Localization involves many aspects, which represent challenges to a greater or lesser degree. Each situation must be analyzed and addressed individually.

Content versus Presentation

In addition to separating business logic from linguistic logic, internationalization requires differentiating content from presentation. Issues that need consideration include:

  • How do I represent information in exchange formats that are largely language-independent?
  • How do I present this information to the re-cipient?
  • Does the address need to be saved in a structured format or is it already available in the best format for conversion? Do both formats need to be maintained?
  • Which aspects are internationalized and where? In the technical application, in output management, or someplace else? Can some things be handled centrally for all output channels so that they don’t need individual conversion for different technologies?
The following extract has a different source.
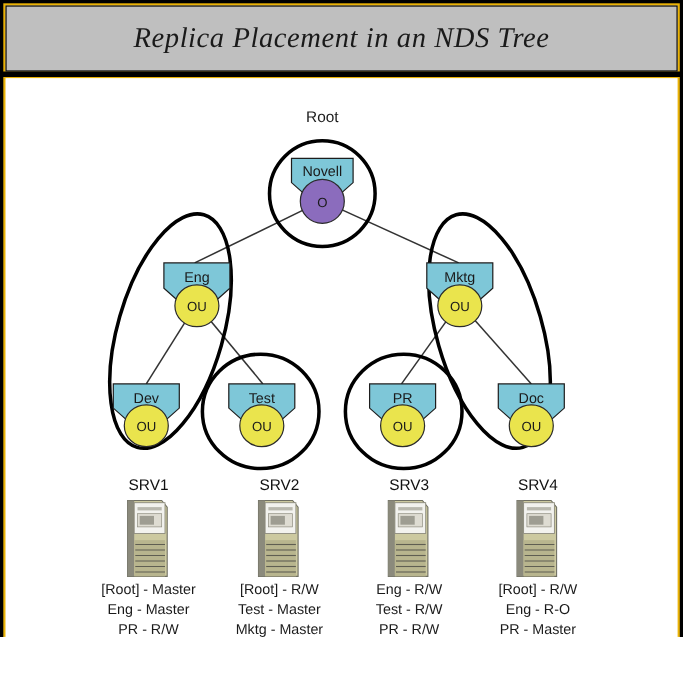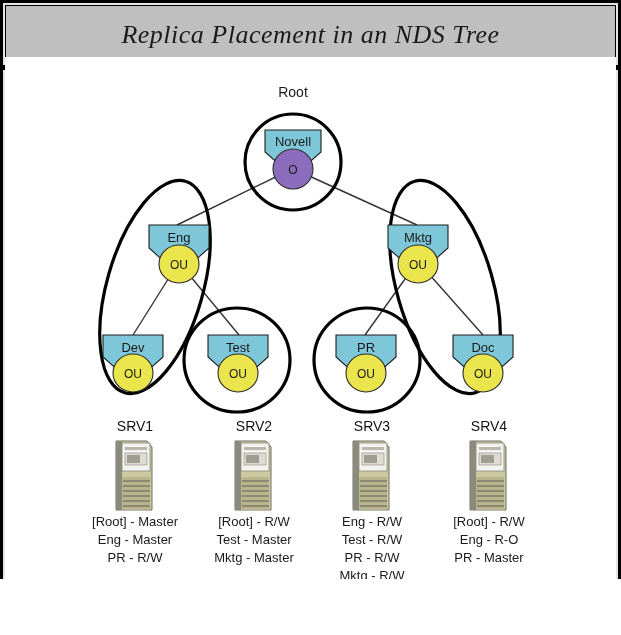"Replica Placement in an NDS" #page { background: #e5e5e5 -> #eab308 }
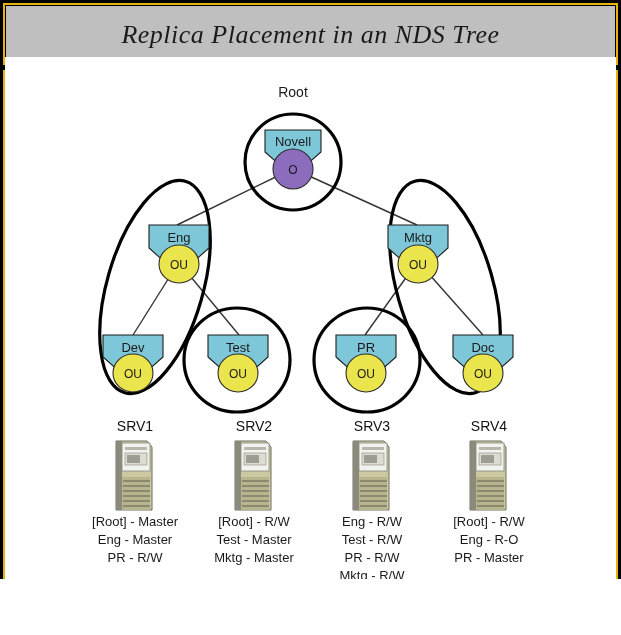"Root" #canvas-area { top: 57px -> 71px }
Here, the strict separation of content from presentation using appropriate technologies (such as XML) helps enormously. Complexity can be reduced  by dividing individual tasks into sequential process steps. The different databases maintained by the Unicode Consortium are also useful, particularly the Common Locale Data Repository (CLDR ).

Turning the Compulsory into the Voluntary

In sum, localization is more than just transla-tion. It takes many factors into account, and not all aspects need always be addressed. This article is simply intended to provide some food for thought. A company might earn substantial points from its customers by offering communications in more than just the required language(s). Localization can be approached not only as a necessity; it can also be voluntary.

Localization is driven not only by increasing legal compliance but also the needs of marketing departments. Of course, a cost-benefit analysis is needed to determine just how far to go. The impact on the IT architecture can be quite extensive, so it is essential to address the issue of localization in document and output management before investing in new systems.